Der mögliche Zusammenhang mit dem Ukraine-Krieg ergab sich aus den Adressaten. Dabei handelte es sich neben der ukrainischen Botschaft um den spanischen Ministerpräsidenten Pedro Sánchez, in dessen Büro nach offiziellen Angaben bereits am 24. November eine ähnliche Sendung einging.
Am Donnerstagmorgen wurde auch im EU-Satellitenzentrum auf dem Luftwaffenstützpunkt Torrejón ein verdächtiger Umschlag abgefangen. Das Zentrum sammelt und analysiert Satellitendaten, die auch in Verteidigungsfragen genutzt werden.
Es gibt Hinweise, dass die Umschläge aus Spanien verschickt wurden
Dieser Umschlag ist der einzige, der bei der Neutralisierung durch Sprengstoffexperten der Nationalpolizei nicht zerstört wurde. Das erleichtert die Ermittlungen dazu, wie das brennbare Material zusammengesetzt war, und soll weitere Hinweise liefern, wer für die Sendungen verantwortlich ist. Erste Ermittlungen lassen laut Pérez darauf schliessen, dass die Umschläge innerhalb des spanischen Territoriums abgesendet wurden.
Ebenfalls am Donnerstag wurden in der US-Botschaft und im Verteidigungsministerium ähnliche Briefe sichergestellt, Letzterer adressiert an Ministerin Margarita Robles. Diese besuchte jedoch gerade die ukrainische Hafenstadt Odessa. Dort erklärte sie, dass die Briefbomben «die Position Spaniens bei der Verteidigung der Freiheit der Ukraine nicht ändern werden».

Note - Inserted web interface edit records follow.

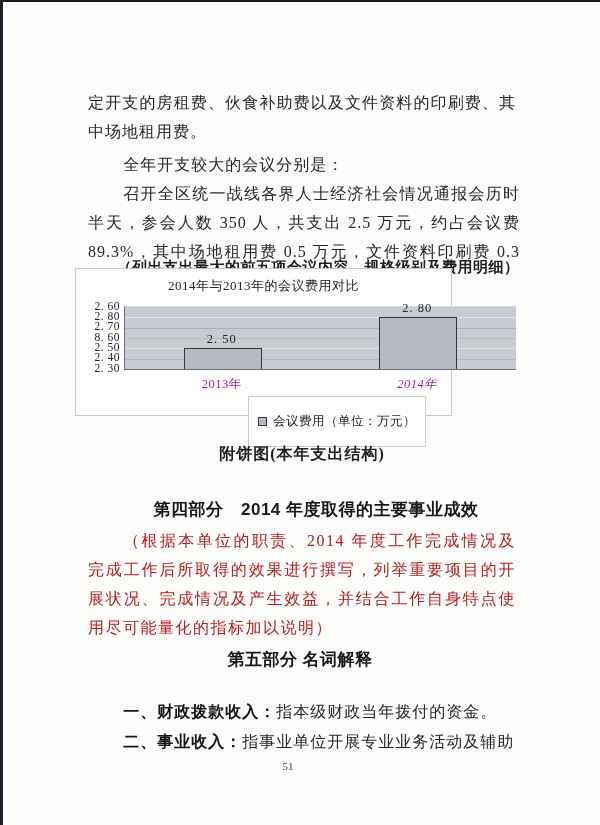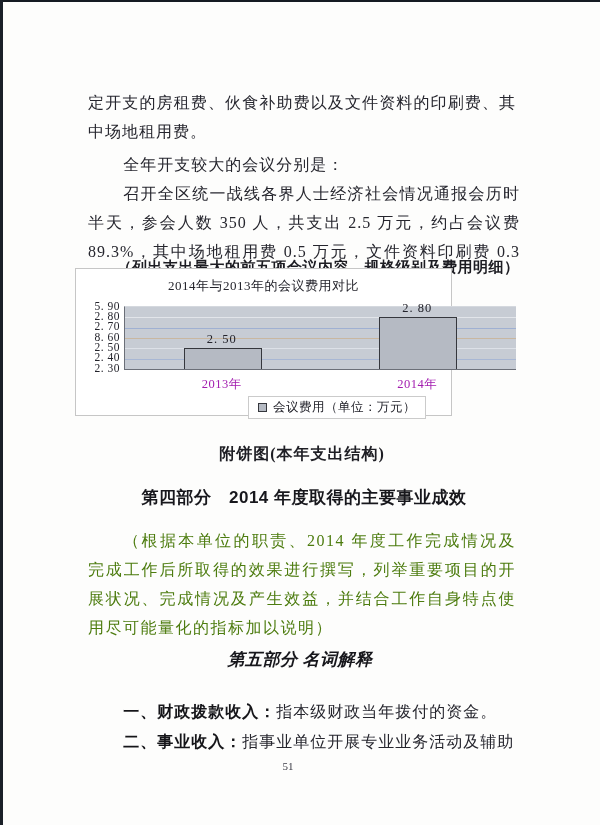"5. 90" div.ytick { text: 5. 90 -> 2. 60 }
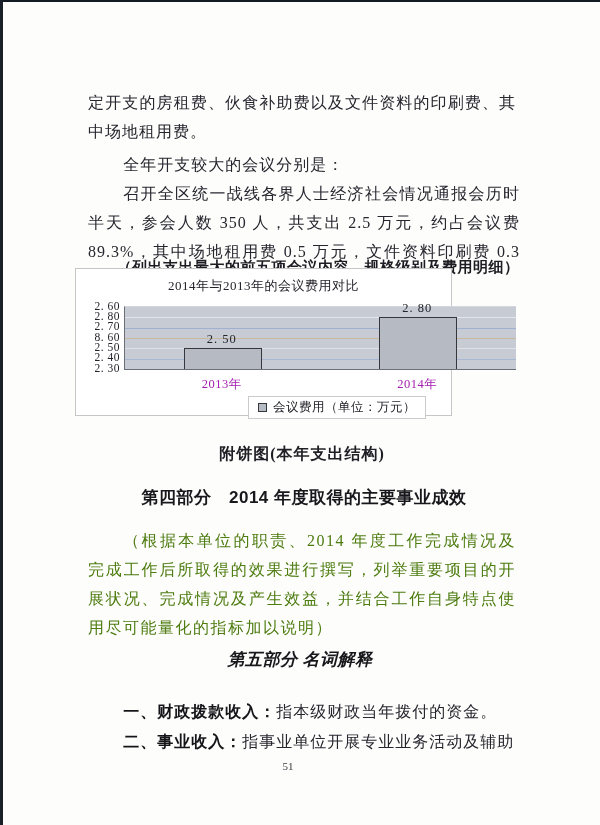"2014年" div.xtick { font-style: none -> italic }
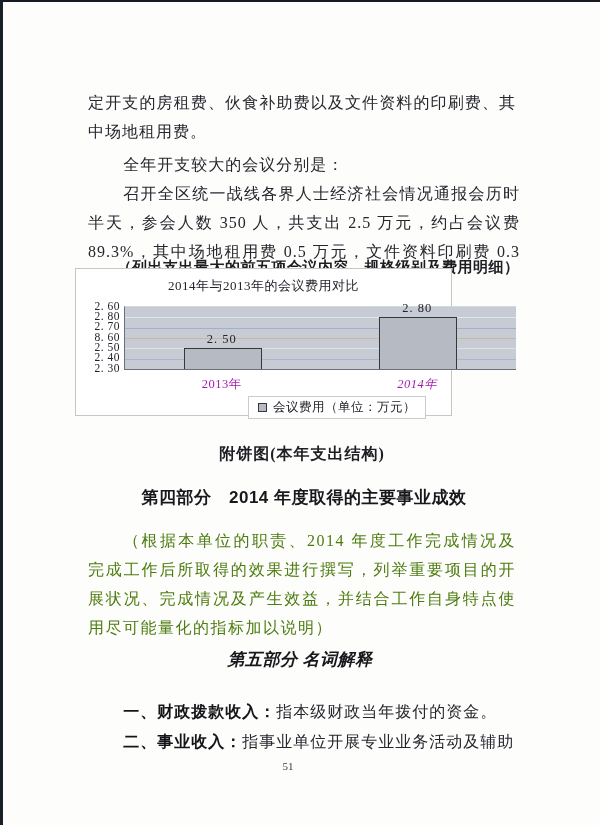"会议费用（单位：万元）" .legend { padding: 2px 9px -> 16px 9px }
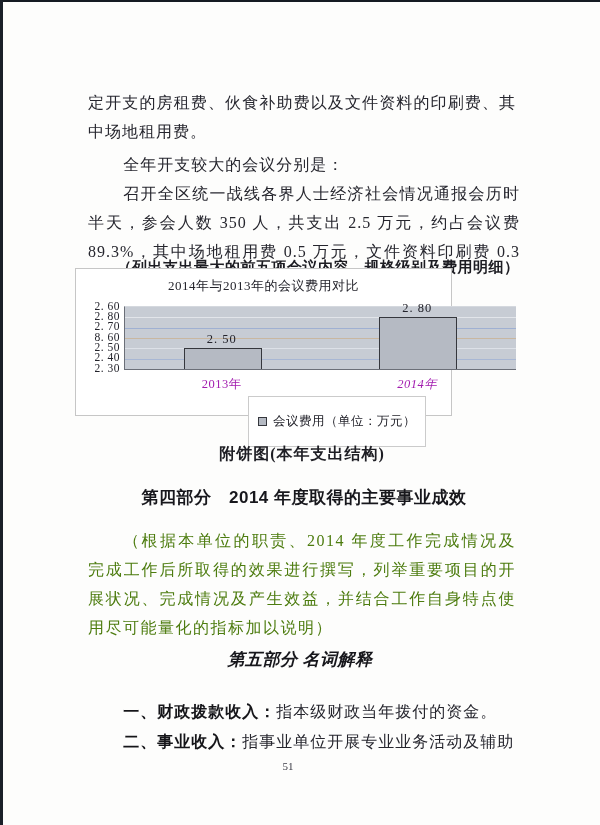"第四部分 2014 年度取得的主要事业成效" h2.heading { margin: 4px -> 16px }
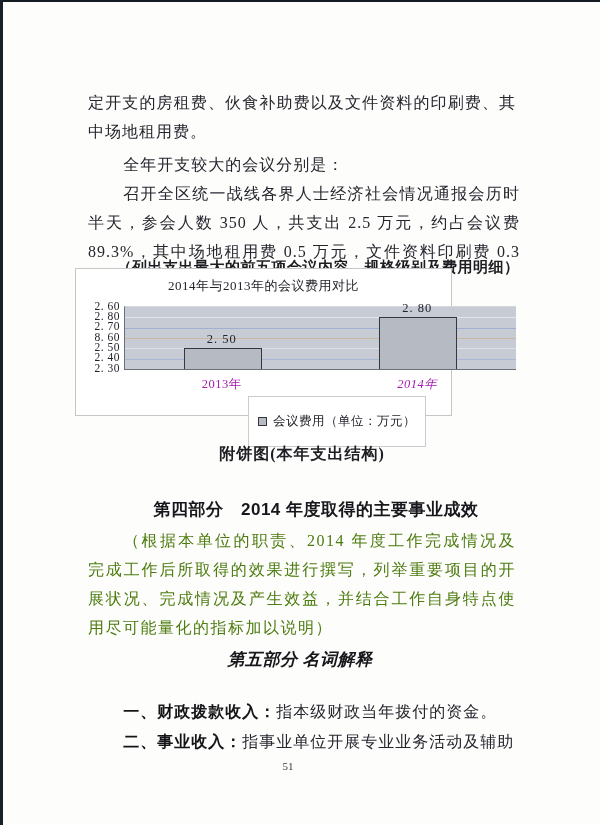"（根据本单位的职责、2014" .dim { color: #4d7c0f -> #b91c1c }
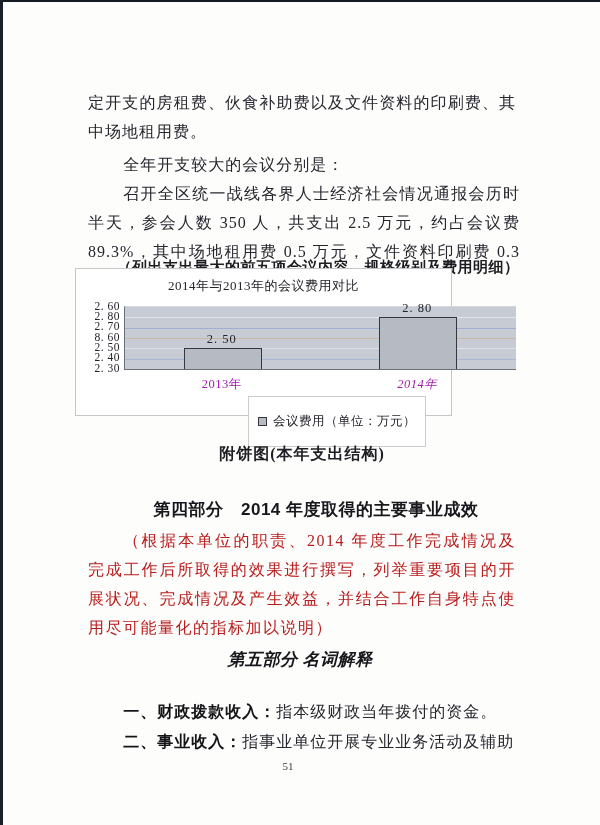"第五部分 名词解释" h2.heading { font-style: italic -> none }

Am Mittwochabend wurde auch ein Mitarbeiter des Rüstungskonzerns Instalaza auf eine verdächtige Sendung aufmerksam. Das Unternehmen produziert Raketenwerfer vom Typ C-90, von denen Spanien mehr als 1000 an die Ukraine geliefert hat. Zu möglichen Tätern gab es zunächst keine Angaben, es bekannte sich auch niemand zu den Vorfällen. Laut den spanischen Behörden seien bei beiden Sendungen falsche E-Mail-Adressen als Absender hinterlegt gewesen.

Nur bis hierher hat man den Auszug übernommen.